Perhaps, to some, they are unsightly. To those with eyes to see, they are simply stories writ large in our very flesh. No, not the inked versions that man has devised for himself; no one in our family has chosen to tattoo themselves. We haven't needed to--plenty of details of our inner selves appear on the fabric of our skin.
And so it is with the stretch marks I carry from my four successful pregnancies. After birthing the ten+ pounds that was Jo, my abdomen was streaked with red threads. I was marked forever. Two more babies in less than four years resulted in more, deeper skids that faded to silver over time. Seven added only two or three marks of her own to the tapestry--crimson lines amid the shiny, mature ones. Then, of course, there are the invisible stretch marks--the ones I earned during my elephant-like paper pregnancies with Oli and Mani.
"Some people don't like them," I shrugged. "They'd rather not have the reminder right there all the time. They view them as an imperfection."
Jo considered this.
"But ... it's part of being able to give birth, right? Don't most people get them?"

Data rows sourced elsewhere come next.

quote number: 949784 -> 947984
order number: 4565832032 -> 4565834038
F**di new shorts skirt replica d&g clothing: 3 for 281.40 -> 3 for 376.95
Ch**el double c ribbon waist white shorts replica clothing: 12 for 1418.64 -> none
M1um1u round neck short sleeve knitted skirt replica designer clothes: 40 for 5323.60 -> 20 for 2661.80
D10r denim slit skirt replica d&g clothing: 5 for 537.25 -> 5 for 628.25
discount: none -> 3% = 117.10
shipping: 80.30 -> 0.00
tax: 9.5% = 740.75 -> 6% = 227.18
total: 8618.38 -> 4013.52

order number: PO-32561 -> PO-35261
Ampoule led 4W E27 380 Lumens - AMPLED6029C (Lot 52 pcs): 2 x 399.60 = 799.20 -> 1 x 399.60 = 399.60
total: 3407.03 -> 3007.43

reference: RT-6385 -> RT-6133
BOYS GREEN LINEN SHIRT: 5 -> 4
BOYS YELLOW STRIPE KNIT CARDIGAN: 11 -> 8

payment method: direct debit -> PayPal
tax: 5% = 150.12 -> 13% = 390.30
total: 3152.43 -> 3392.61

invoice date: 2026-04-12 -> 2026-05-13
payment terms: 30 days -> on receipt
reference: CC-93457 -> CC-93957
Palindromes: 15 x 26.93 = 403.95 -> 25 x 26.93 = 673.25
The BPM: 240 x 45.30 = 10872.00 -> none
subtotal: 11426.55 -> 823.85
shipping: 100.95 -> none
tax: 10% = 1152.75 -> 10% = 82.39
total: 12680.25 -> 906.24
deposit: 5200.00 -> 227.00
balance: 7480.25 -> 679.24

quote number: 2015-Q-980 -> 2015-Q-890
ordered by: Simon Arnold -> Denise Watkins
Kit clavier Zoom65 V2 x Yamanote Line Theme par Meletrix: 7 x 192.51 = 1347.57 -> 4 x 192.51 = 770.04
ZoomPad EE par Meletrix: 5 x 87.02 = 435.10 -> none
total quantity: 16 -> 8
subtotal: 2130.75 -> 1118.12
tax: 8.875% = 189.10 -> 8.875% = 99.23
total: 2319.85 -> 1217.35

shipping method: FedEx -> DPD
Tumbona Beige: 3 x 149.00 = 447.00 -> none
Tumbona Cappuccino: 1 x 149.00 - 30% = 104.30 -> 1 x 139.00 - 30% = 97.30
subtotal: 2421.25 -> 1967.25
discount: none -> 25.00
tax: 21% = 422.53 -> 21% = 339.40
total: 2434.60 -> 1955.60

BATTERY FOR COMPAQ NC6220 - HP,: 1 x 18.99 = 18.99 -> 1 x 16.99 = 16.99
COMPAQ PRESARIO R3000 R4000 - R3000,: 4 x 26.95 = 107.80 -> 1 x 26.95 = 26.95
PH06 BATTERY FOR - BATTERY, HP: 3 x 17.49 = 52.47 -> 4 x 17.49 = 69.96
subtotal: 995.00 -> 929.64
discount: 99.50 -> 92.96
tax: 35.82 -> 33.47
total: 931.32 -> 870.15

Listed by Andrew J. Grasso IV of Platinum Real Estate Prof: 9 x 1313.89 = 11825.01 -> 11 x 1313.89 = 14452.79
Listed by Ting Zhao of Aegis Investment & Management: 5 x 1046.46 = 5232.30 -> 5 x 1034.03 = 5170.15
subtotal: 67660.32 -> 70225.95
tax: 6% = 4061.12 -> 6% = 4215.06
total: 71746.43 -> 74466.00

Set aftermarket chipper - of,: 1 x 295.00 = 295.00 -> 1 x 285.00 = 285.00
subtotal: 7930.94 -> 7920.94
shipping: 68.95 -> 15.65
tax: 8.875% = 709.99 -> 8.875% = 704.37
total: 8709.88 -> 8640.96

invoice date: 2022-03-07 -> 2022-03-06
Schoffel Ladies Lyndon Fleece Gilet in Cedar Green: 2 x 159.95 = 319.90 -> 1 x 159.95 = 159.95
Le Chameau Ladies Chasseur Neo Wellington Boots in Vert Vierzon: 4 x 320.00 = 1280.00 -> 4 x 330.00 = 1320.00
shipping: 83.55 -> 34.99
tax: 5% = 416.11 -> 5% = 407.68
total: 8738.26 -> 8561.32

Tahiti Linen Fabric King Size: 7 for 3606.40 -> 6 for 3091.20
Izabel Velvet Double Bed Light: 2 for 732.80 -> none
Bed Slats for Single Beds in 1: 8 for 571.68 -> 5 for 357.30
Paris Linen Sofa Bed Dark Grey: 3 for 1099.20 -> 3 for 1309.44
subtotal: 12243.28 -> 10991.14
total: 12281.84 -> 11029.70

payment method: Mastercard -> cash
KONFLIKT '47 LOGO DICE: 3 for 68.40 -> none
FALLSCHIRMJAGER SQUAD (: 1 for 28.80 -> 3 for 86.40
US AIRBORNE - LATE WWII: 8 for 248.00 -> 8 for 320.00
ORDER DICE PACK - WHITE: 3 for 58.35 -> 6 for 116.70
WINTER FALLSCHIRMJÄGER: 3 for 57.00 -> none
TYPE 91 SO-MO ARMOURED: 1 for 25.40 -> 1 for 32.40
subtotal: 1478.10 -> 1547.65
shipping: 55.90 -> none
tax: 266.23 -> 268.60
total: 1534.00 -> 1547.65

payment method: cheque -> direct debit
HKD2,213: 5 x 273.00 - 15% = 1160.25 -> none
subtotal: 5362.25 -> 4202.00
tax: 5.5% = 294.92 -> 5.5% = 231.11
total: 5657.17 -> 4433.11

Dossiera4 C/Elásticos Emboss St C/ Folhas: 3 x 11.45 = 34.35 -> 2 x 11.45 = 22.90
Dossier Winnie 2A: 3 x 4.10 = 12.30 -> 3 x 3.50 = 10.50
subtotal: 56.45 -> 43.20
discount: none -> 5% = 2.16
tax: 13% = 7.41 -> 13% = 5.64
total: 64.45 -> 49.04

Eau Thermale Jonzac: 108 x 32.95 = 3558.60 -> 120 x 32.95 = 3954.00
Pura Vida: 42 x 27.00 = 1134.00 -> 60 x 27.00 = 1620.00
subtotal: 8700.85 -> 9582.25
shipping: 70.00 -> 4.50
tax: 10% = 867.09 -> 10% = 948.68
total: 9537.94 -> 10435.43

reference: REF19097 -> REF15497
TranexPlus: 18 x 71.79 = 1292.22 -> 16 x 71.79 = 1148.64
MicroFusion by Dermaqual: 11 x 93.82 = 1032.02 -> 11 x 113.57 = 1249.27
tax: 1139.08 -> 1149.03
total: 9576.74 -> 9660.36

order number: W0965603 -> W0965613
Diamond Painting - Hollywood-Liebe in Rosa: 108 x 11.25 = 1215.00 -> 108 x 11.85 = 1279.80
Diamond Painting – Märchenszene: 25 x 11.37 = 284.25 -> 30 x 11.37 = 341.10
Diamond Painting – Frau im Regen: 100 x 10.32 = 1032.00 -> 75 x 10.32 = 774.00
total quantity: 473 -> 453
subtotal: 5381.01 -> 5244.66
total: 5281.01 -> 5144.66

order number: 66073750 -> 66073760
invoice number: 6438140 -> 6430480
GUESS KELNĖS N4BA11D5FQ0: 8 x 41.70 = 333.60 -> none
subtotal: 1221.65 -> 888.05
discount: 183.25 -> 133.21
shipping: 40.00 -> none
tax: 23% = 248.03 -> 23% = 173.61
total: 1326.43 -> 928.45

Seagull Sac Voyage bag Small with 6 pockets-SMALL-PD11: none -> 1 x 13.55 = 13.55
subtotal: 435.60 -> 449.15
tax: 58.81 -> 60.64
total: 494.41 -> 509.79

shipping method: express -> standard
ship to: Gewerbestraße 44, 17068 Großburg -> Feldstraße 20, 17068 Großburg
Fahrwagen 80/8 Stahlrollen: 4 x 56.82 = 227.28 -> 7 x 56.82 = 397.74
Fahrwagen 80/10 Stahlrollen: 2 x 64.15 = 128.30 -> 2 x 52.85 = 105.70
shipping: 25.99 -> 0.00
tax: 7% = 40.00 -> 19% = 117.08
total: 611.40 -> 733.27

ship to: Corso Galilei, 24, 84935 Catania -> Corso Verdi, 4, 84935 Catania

"It's part of the package for most people, yes."
"Then why wouldn't you just accept it? Why would you want to erase it? It's kind of an honor, right?"
I told her that while I see it that way, not everyone does. Some people, I have learned, don't want motherhood to change them. They want their bodies, their lives, their relationships, their everything to remain static. They resist the change of the status quo, clinging instead to the idea that they can be mothers--that they can experience the most life-changing event they will ever walk through--but be unmarked.
I know some of these women personally. They are the mothers who don't just refuse to accept a new wardrobe of exclusively sweats and ponytails (which I don't recommend), but would rather turn down a sticky hug in favor of chic, dry clean only fabrics on a daily basis. The gals who fret over every pound gained during pregnancy, who mourn their lost waistline, who aren't satisfied until they are sure they can go out in public and not be mistaken for a mom. They are the women who choose daycare at 6 weeks not to keep their family afloat financially, but to preserve their weekly budget for manicures, lattes, and shoes. The ones who can't give up the things they've "always" done in favor of the new things they might be blessed to experience.
It's a hard transition, motherhood. The sacrifices, the inconveniences, the living for someone else. This is sticky, hard, sometimes ugly stuff. And it will change you. If you let it, that is.
Motherhood--if you let it in you--will mark you in ways no cream or magic potion can touch. It will expand--and crush-- your heart far past the boundaries of what you thought possible. It will lead you to willingly let go of many things you once held sacred. It will leave you drained one day, and full to bursting the next. It will redefine you. It will make you redefine yourself.
Stretch marks are just the physical manifestation of the metamorphosis that is motherhood. Some people fight to hide them, just as they rail against true motherhood itself. Some find stretch marks ugly or even unsightly, even as they miss the simple blessing of denying oneself. But I think they are beautiful. After all, what other tangible sign do we have of this life-altering transformation?